• _Aim of the exercise_
Copy out the records in full, word for word, without pictures.
▼
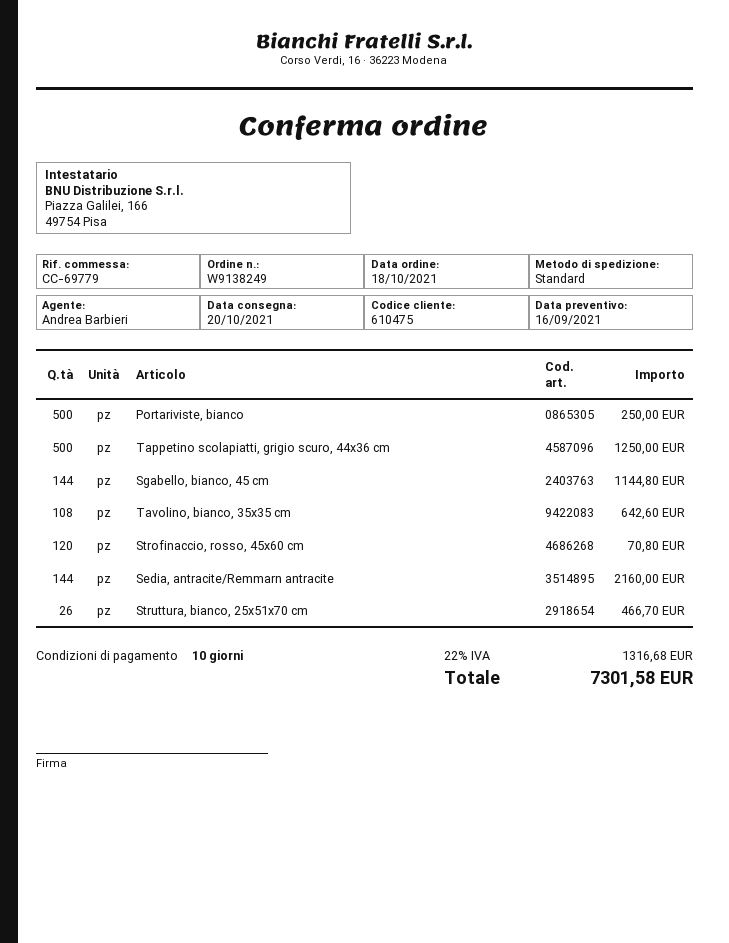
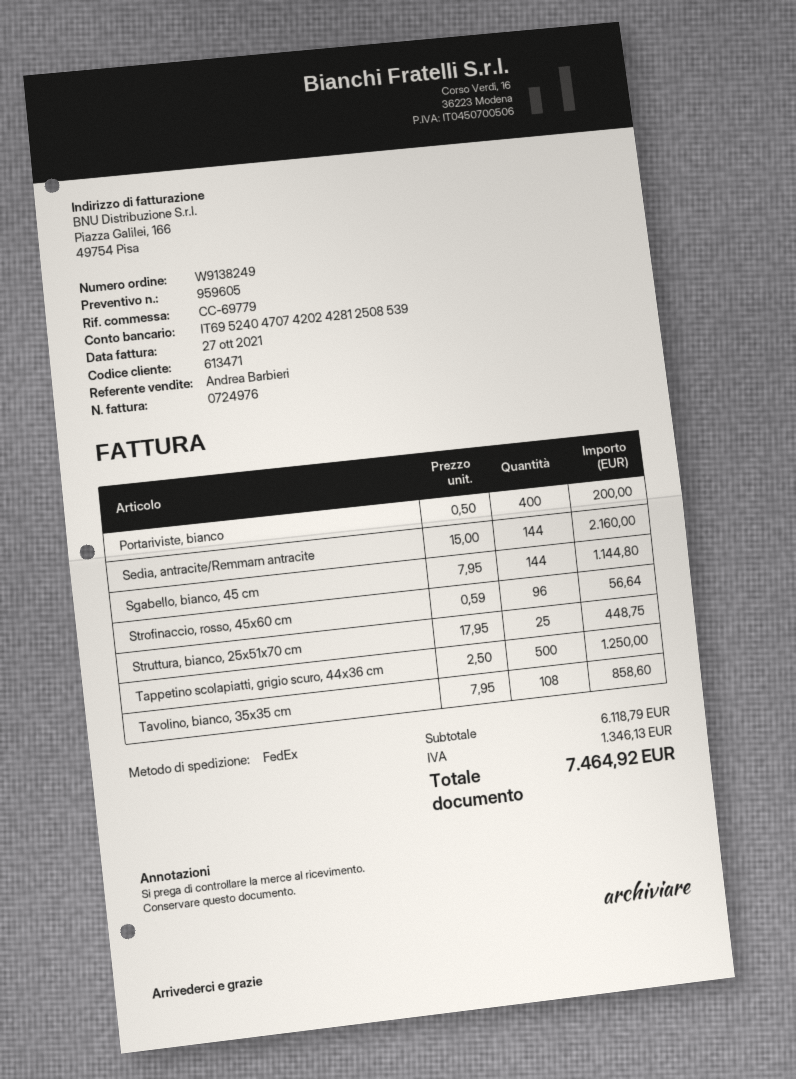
customer number: 610475 -> 613471
shipping method: standard -> FedEx
Portariviste, bianco: 500 for 250.00 -> 400 for 200.00
Tavolino, bianco, 35x35 cm: 108 for 642.60 -> 108 for 858.60
Strofinaccio, rosso, 45x60 cm: 120 for 70.80 -> 96 for 56.64
Struttura, bianco, 25x51x70 cm: 26 for 466.70 -> 25 for 448.75
tax: 1316.68 -> 1346.13
total: 7301.58 -> 7464.92

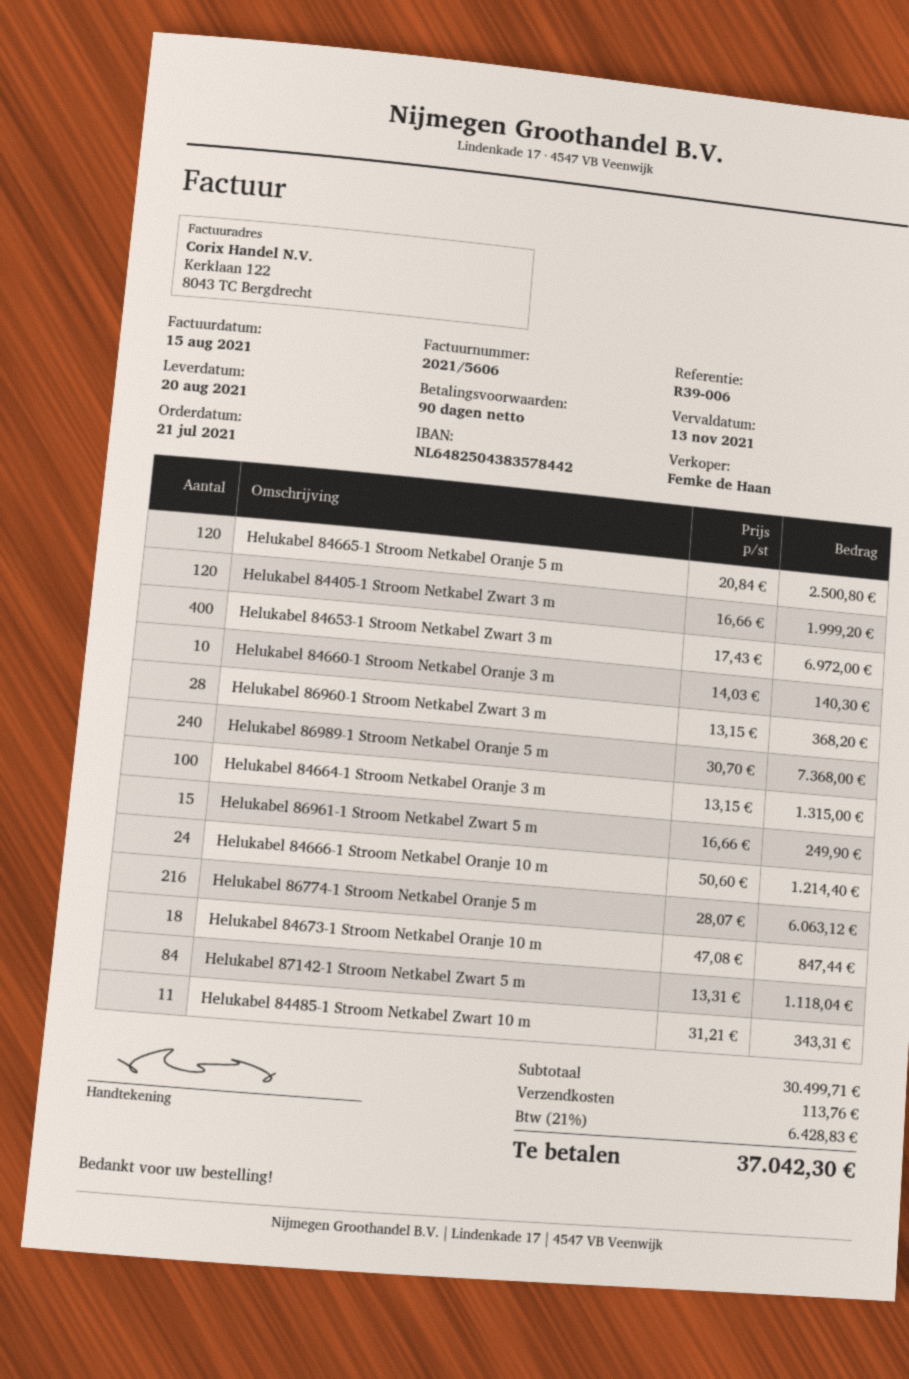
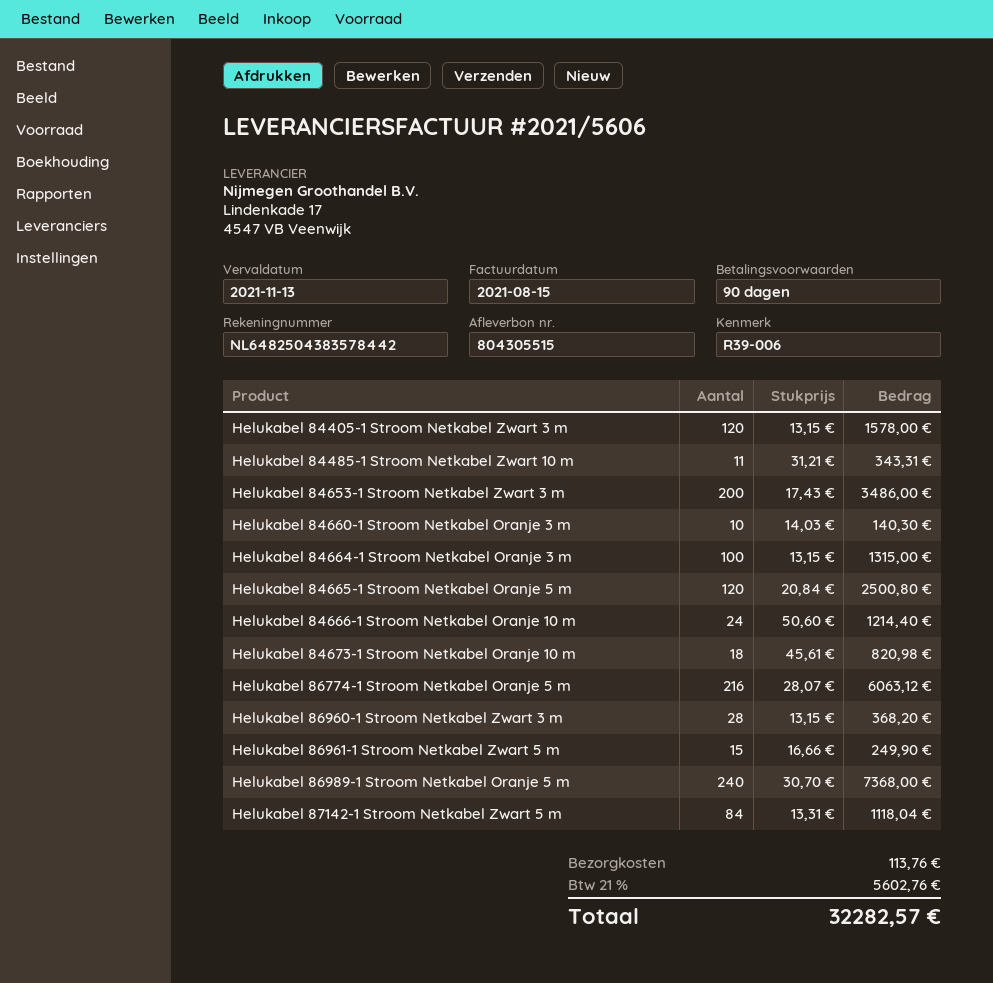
Helukabel 84405-1 Stroom Netkabel Zwart 3 m: 120 x 16.66 = 1999.20 -> 120 x 13.15 = 1578.00
Helukabel 84653-1 Stroom Netkabel Zwart 3 m: 400 x 17.43 = 6972.00 -> 200 x 17.43 = 3486.00
Helukabel 84673-1 Stroom Netkabel Oranje 10 m: 18 x 47.08 = 847.44 -> 18 x 45.61 = 820.98
tax: 21% = 6428.83 -> 21% = 5602.76
total: 37042.30 -> 32282.57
▲
• _Solution for this exercise_
customer number: 610475 -> 613471
shipping method: standard -> FedEx
Portariviste, bianco: 500 for 250.00 -> 400 for 200.00
Tavolino, bianco, 35x35 cm: 108 for 642.60 -> 108 for 858.60
Strofinaccio, rosso, 45x60 cm: 120 for 70.80 -> 96 for 56.64
Struttura, bianco, 25x51x70 cm: 26 for 466.70 -> 25 for 448.75
tax: 1316.68 -> 1346.13
total: 7301.58 -> 7464.92

Helukabel 84405-1 Stroom Netkabel Zwart 3 m: 120 x 16.66 = 1999.20 -> 120 x 13.15 = 1578.00
Helukabel 84653-1 Stroom Netkabel Zwart 3 m: 400 x 17.43 = 6972.00 -> 200 x 17.43 = 3486.00
Helukabel 84673-1 Stroom Netkabel Oranje 10 m: 18 x 47.08 = 847.44 -> 18 x 45.61 = 820.98
tax: 21% = 6428.83 -> 21% = 5602.76
total: 37042.30 -> 32282.57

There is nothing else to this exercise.